When biogas is mixed with air in certain proportions an explosive mixture is formed [26]. Hence it is imperative that biogas is not unnecessarily exposed to air (oxygen). Dome type gas pressures are usually less than or equal to 120 cm of water (11.77 KPa) [27]. The REF 50 m3 digesters considered in this study operate at biogas pressures of around 15 KPa [11, 15]. The biogas digester should always be operated at a gas pressure greater than the external gas pressures above atmospheric value, since a lower pressure in the gas storage compartment would imply suction of air into it [27]. If this were to happen the oxygen in the air would combine with the biogas to form either a combustible mixture or would incapacitate the anaerobic process, completely shutting down the gas production process. Hence gas usage should not be greater than that required to maintain a higher pressure in the gas storage compartment. Conversely too high a gas pressure will cause bubbles to appear at the outlet liberating methane to the ambient which can result in an explosive mixture [14].

An emergency close valve is incorporated into the main gas outlet line to serve the dual purpose of mitigating against the possibility of air suction into the biogas digester (valve shuts off when pressure goes below a certain point and opens above this point) and also shuts off when there is a gas leak at user end [14]. Feedstock level in the digester is monitored, both as compliment to safe pressure operation and availability of adequate feedstock in the digester. Biogas feedstock control will normally take the form of organic loading rate and pH adjustments [28].

The photovoltaic system addresses the issues of solar array shading, user load, charge controller, battery and inverter fault detection, and control. Identification of prolonged solar panel shading caused by, for example, leaves, cloth, or tree shadows effectively is important as this reduces the efficiency of the solar panel’s ability to collect photovoltaic energy. The designed system also governs the current drawn by the user to levels that will not overload the entire photovoltaic system.

All the nonlinear processes described above can be effectively addressed by using fuzzy logic [29] algorithms with pulse-width modulation (PWM) for the battery charging. Fuzzy logic is a linguistic based computing system that possess nonlinear dynamics problem solving capabilities. Here, PWM is used to control the output of the dc-dc buck-type charge controller. The complexity and cost of measurement and control equipment used are reduced by the use of fuzzy logic algorithms.
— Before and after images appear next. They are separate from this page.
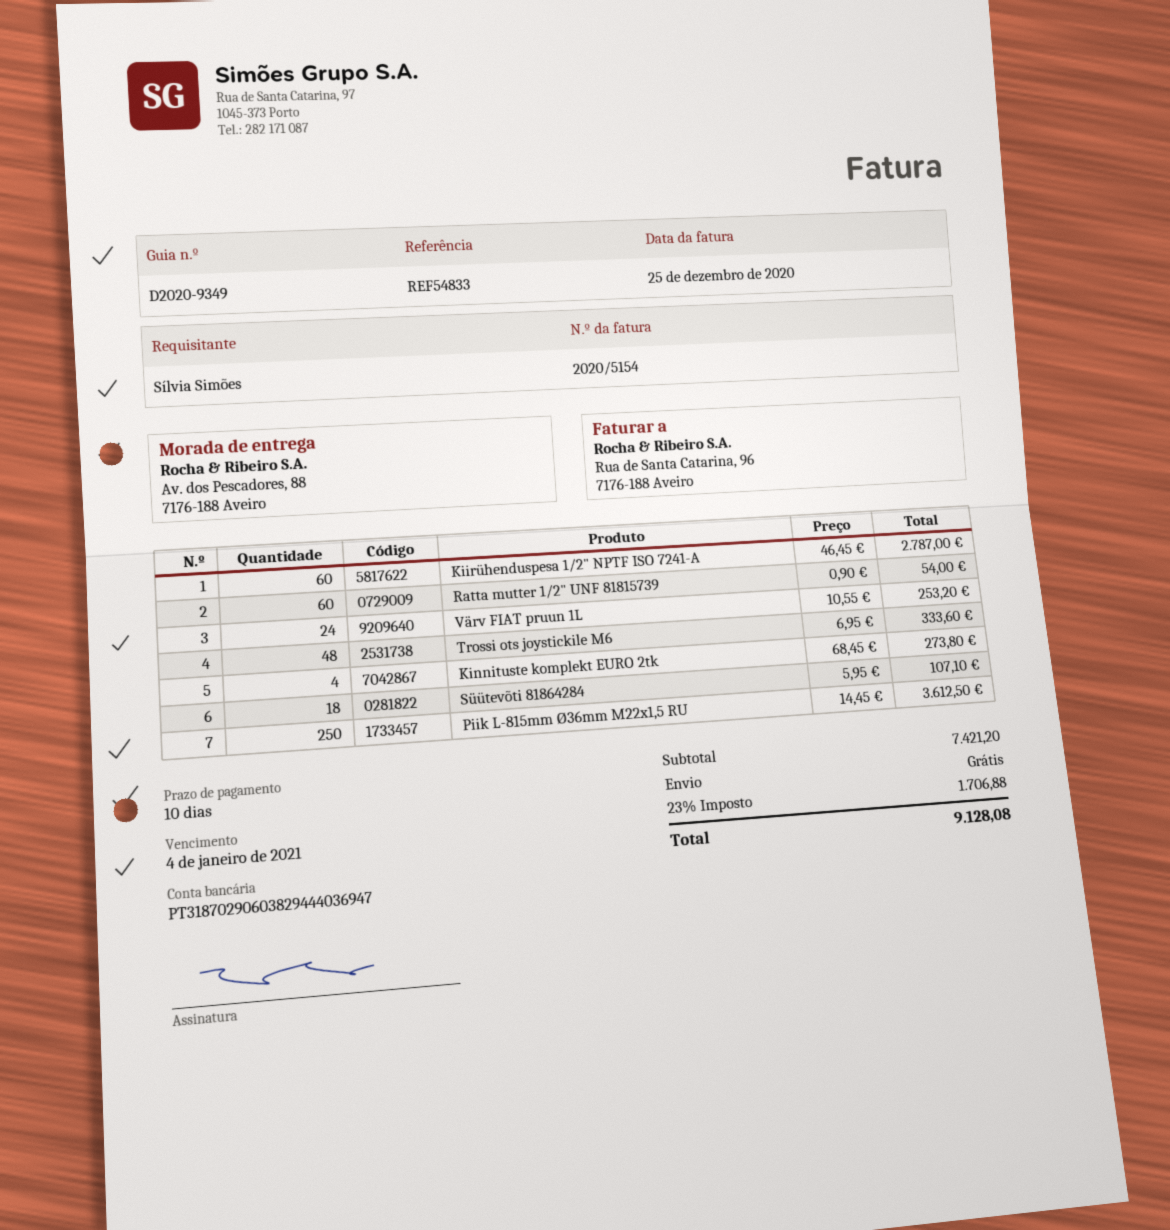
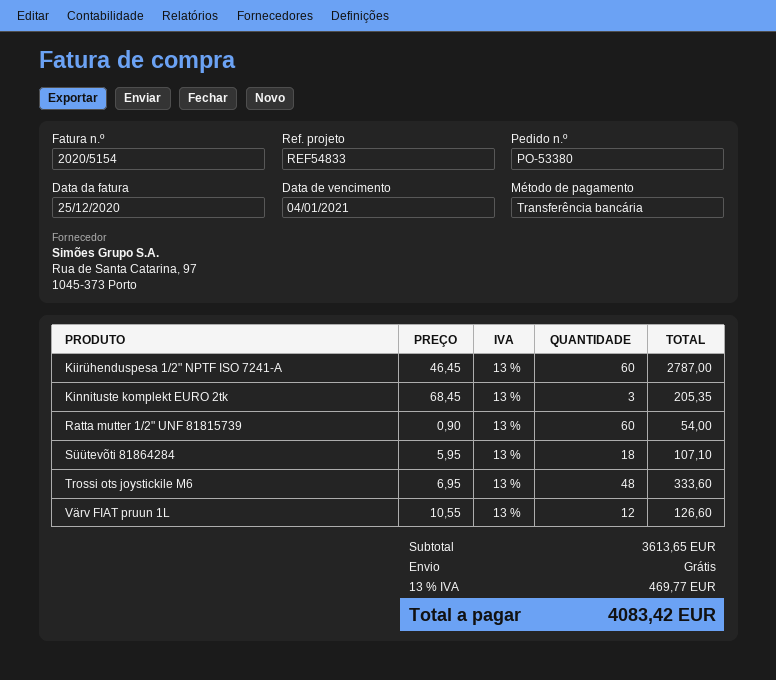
Värv FIAT pruun 1L: 24 x 10.55 = 253.20 -> 12 x 10.55 = 126.60
Kinnituste komplekt EURO 2tk: 4 x 68.45 = 273.80 -> 3 x 68.45 = 205.35
Piik L-815mm Ø36mm M22x1,5 RU: 250 x 14.45 = 3612.50 -> none
subtotal: 7421.20 -> 3613.65
tax: 23% = 1706.88 -> 13% = 469.77
total: 9128.08 -> 4083.42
The rest of this paper is structured as follows. Section 2 describes the proposed system architecture, Section 3 gives a review of fuzzy logic principle and details the design of the fuzzy logic algorithms for this study, the identification of a faulty PV panel, charge controller, battery, or inverter is also described, Section 4 gives an explanation of the results, and Section 5 gives the conclusion.

2. The Proposed System Architecture

The proposed system is made up of an embedded system centered on the PIC18F4550 microcontroller [14, 30] as shown in Figure 2. This microcontroller meets the minimum memory, speed, input, and output requirements for the embedded system.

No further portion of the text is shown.